(WHAT IS REQUIRED): Copy all the entries word for word, but omit the pictures.

(Web document revisions):
|---|

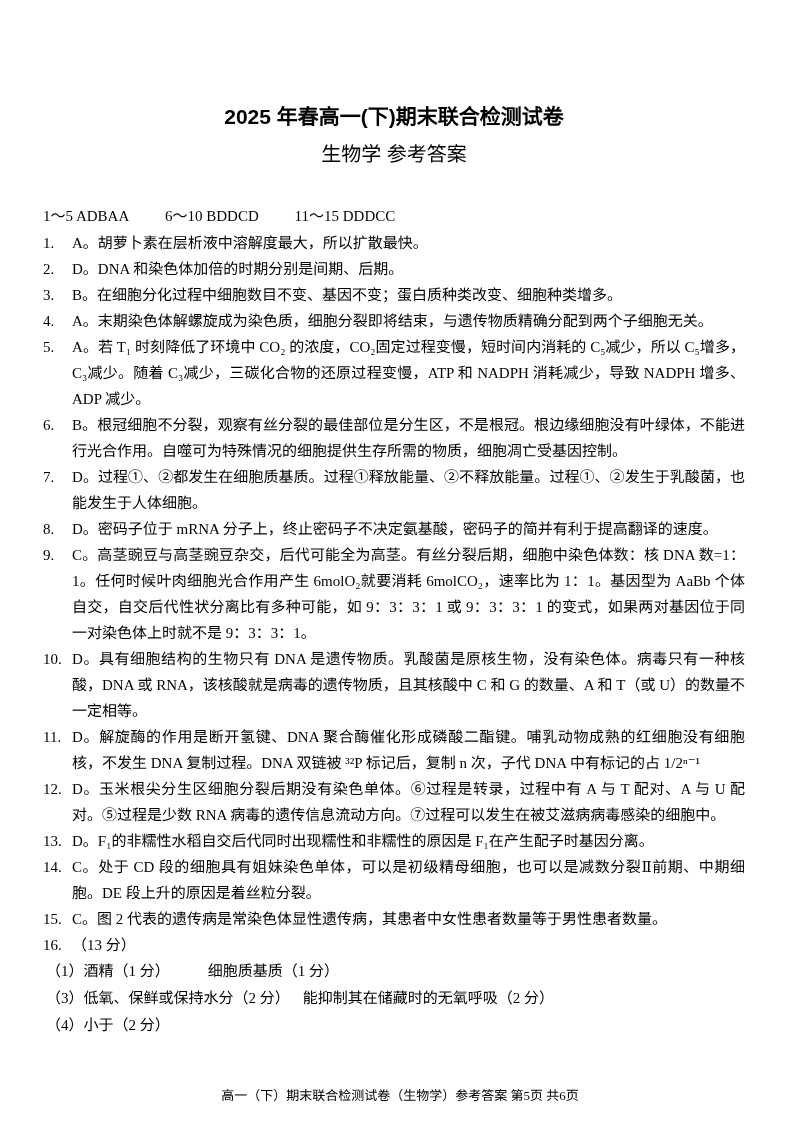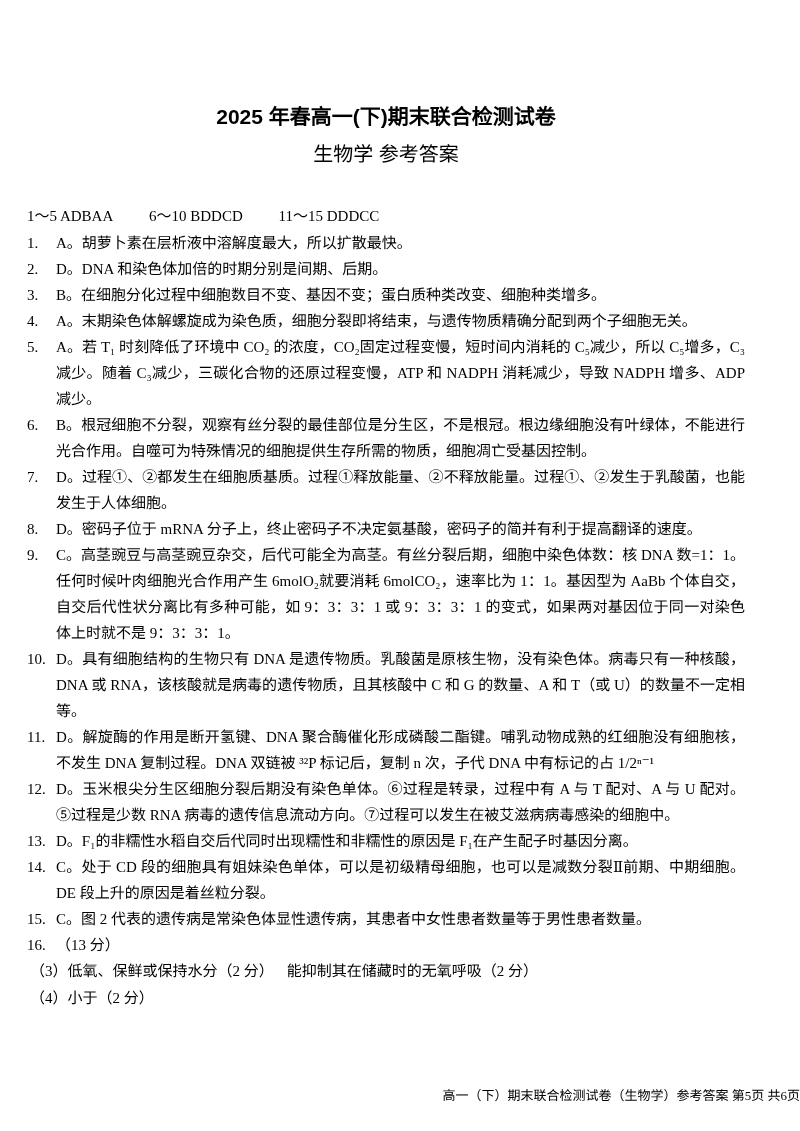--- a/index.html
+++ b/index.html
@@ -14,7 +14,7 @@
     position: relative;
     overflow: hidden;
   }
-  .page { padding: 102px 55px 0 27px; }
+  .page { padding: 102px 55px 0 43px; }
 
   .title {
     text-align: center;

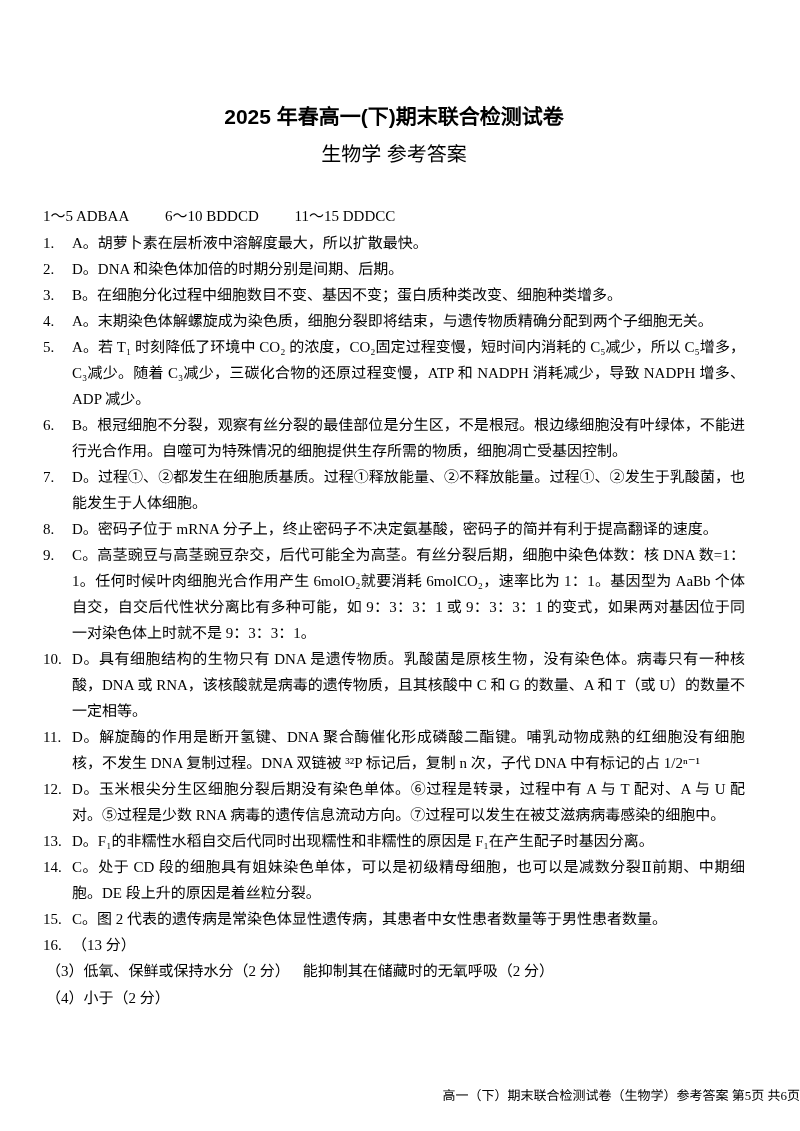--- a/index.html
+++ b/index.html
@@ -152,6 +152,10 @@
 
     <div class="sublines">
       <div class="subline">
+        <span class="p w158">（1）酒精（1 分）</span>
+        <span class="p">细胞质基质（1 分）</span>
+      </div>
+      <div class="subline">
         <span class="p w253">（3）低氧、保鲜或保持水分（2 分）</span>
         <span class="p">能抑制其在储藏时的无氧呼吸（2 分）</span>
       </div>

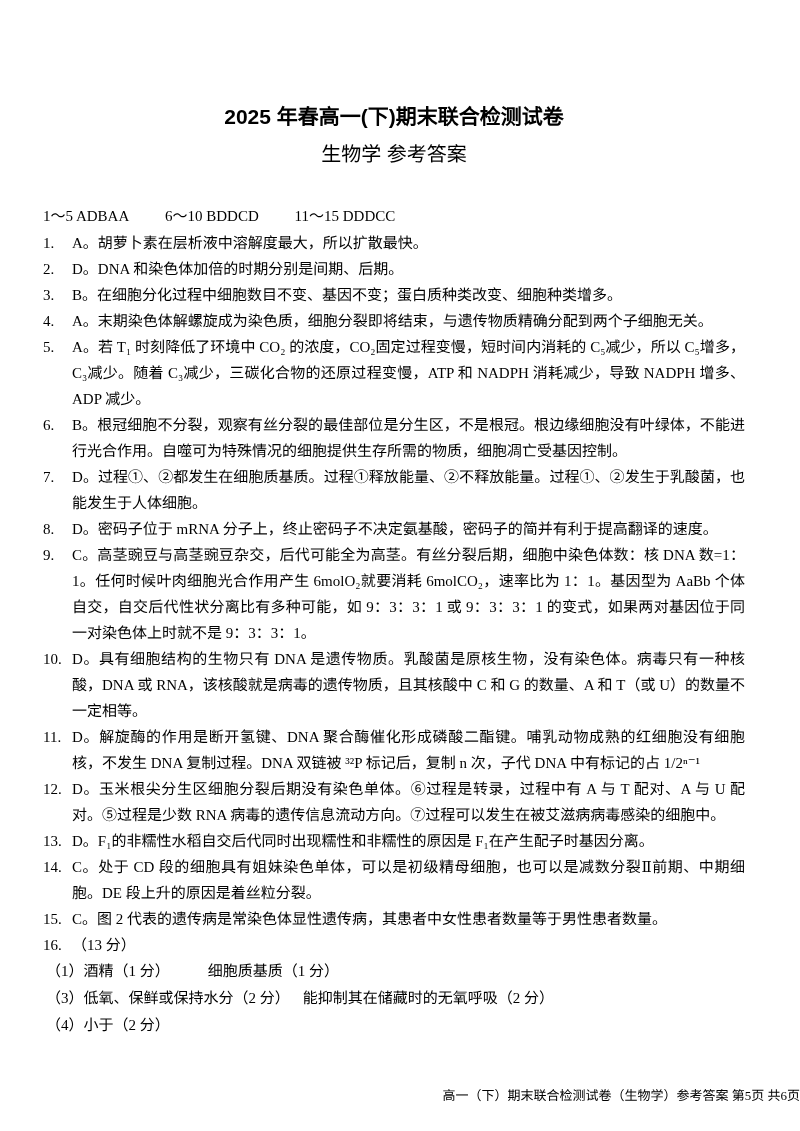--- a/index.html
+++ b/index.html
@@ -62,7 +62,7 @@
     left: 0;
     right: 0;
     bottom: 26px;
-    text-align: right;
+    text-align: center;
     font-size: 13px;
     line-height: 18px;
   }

|---|

(RESULT):
--- a/index.html
+++ b/index.html
@@ -14,7 +14,7 @@
     position: relative;
     overflow: hidden;
   }
-  .page { padding: 102px 55px 0 27px; }
+  .page { padding: 102px 55px 0 43px; }
 
   .title {
     text-align: center;

--- a/index.html
+++ b/index.html
@@ -152,6 +152,10 @@
 
     <div class="sublines">
       <div class="subline">
+        <span class="p w158">（1）酒精（1 分）</span>
+        <span class="p">细胞质基质（1 分）</span>
+      </div>
+      <div class="subline">
         <span class="p w253">（3）低氧、保鲜或保持水分（2 分）</span>
         <span class="p">能抑制其在储藏时的无氧呼吸（2 分）</span>
       </div>

--- a/index.html
+++ b/index.html
@@ -62,7 +62,7 @@
     left: 0;
     right: 0;
     bottom: 26px;
-    text-align: right;
+    text-align: center;
     font-size: 13px;
     line-height: 18px;
   }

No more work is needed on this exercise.